What The Smart People Think

by Sydney Lea

Excerpted imagery from photography by Kris Saknussemm

Excerpted imagery from photography by Kris Saknussemm


To begin with, let me quote a bit from something written for George Jones in the 1990s by Nashville veterans Randy Boudreaux, Sam Hogin, and Kim Williams:

I started drinking and actin' crazy
Way back in sixty five
Mama would pray and say, he's my baby
Lord, please keep him alive

Sister came home with two little children
Her man had left her alone
Mama knew too well the hurt she was feelin'
'Cause daddy had been gone so long

We all did our part to add to her pain
We all broke her heart but she never complained
She loved a lot in her time
She watched love grow and die on the vine

She stood in the shadows
So others could shine
She loved a lot in her time

In due course, the song reports that Mama's prayers have been answered: George has sobered up, his sister has "remarried to a good ol' boy—they don't live far from here," and Mama has "gone on home." So the tale concludes:

The words in our hearts
Are engraved on her stone:
She loved a lot in her time.

All I have to say in this essay—not so oddly at all, as I hope to show—has been spurred by this song, which, the last few mornings, I've found myself singing when I wake up, trying and of course failing to catch the late country star's inimitable "high lonesome" intonations.

I'll get back to such a matter, but I need to provide some backstory, which may at first seem unconnected.

For one who spent all his professional life in rather tony English departments, I'm a person whose formal literary education has been pretty spotty. Whatever my secondary school's virtues, by and large they did not include its English teachers. These men were not "literary" in any way I would later be expected—and would pretend—to be.

One of those teachers was an affable but extremely lazy southern gentleman (Mr. M.) who assigned a lot of papers but read them with little care if he read them at all. Indeed, my clique of friends often inserted wise-guy asides into our texts to prove his lack of rigor. I recall one of my own: If you get this far, Mr. M., I'll buy you a steak sandwich. None of us ever got found out.

I pulled my most outrageous prank in a sophomore term paper, whose subject was a much under-noticed 19th-century author named Erwin Fiske. I quoted at length from his voluminous and once-popular work, and I ended with the ardent hope that his consignment to literary oblivion might be remedied.

This proved, alas, a vain hope, but only because Mr. Fiske's disappearance into oblivion came of his nonexistence. The author, along with all the works I cited, was a product of my own subversive imagination.

M. nonetheless rewarded me with an A and, in his final remarks, commended me for my devotion to Fiske's resurrection. I'm sure he simply skipped from page one of my screed to the final page, got the gist, and slapped on the metaphoric gold star.

The best of my English teachers, Mr. A., to whom I do owe a very considerable debt, made no real pretense of being a belletristic type. He'd been a journalist for years, and thus owned a keen eye for the sort of filler and froth with which I liked to lace my prose (as perhaps in unguarded moments I still do).

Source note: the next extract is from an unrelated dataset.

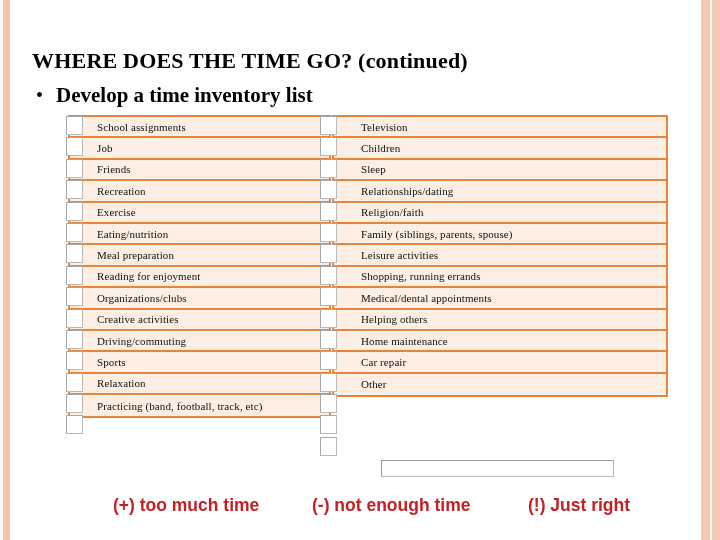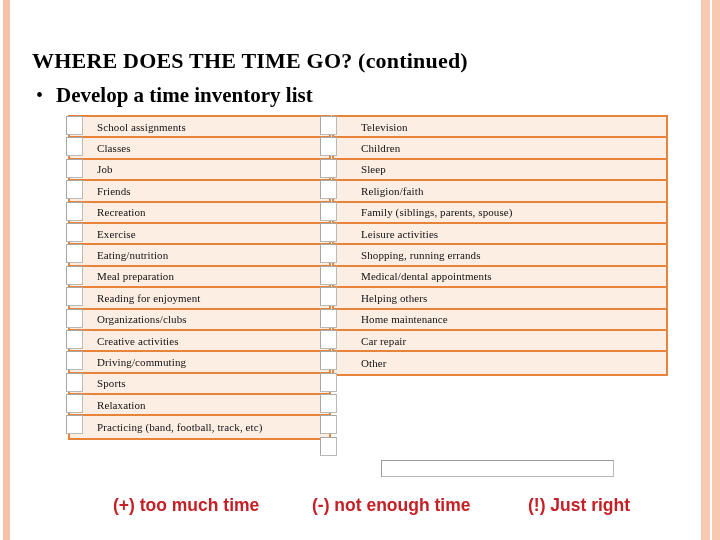"Classes" div.inv-row { html: <div> <span>Classes</span> </div> -> none }
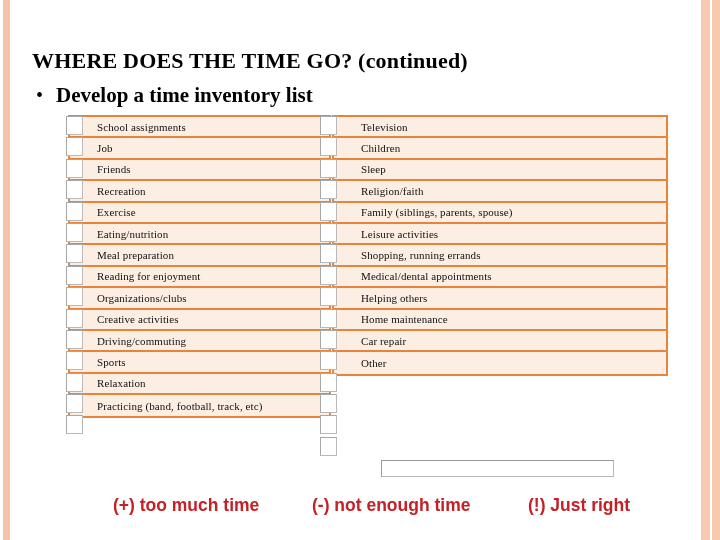"Relationships/dating" div.inv-row { html: none -> <div> <span>Relationships/dating</span> </div> }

One valuable thing Mr. A. did was to invite various members of the community into the classroom so that we students could interview them. Wisely, the teacher did not limit these guests to the allegedly distinguished among us: we were as apt to query the janitor as the bank president. We not only had to prepare our questions but also to write up articles on these sessions by the very day after they'd been held.

The true virtue of studying with Mr. A, then, was that he had us write and write—and write some more; and he was scrupulous and deft in his critiques of affectation. B.S. was the flavor of the day each time we wrote for Mr. M., but Mr. A. wanted lucidity and concision. He once told me he saw nothing wrong with the theme I'd given him that couldn't be rectified by a simple procedure. "Find a stiff scrub brush," he counseled, "use it, and let me see the results tomorrow."

Practice made perfect. Or no, not perfect, but, thanks to A., practice gave me sufficient mastery of exposition that I placed into an advanced English course when I entered college. It was an excellent survey, taught by a professor named James Boulger, who for whatever reason did not make the tenure cut at Yale in subsequent years. Together, we considered Chaucer, Spenser, Milton, Pope, Wordsworth, and Eliot in that order.

I labored for a spell to find the sophisticated critical manner (in many cases, more stylistic than substantial) of my prep school peers, but in fact I did very well in that curriculum, and to this day, I feel I know these six poets as well as I do most writers in the Anglo-American canon.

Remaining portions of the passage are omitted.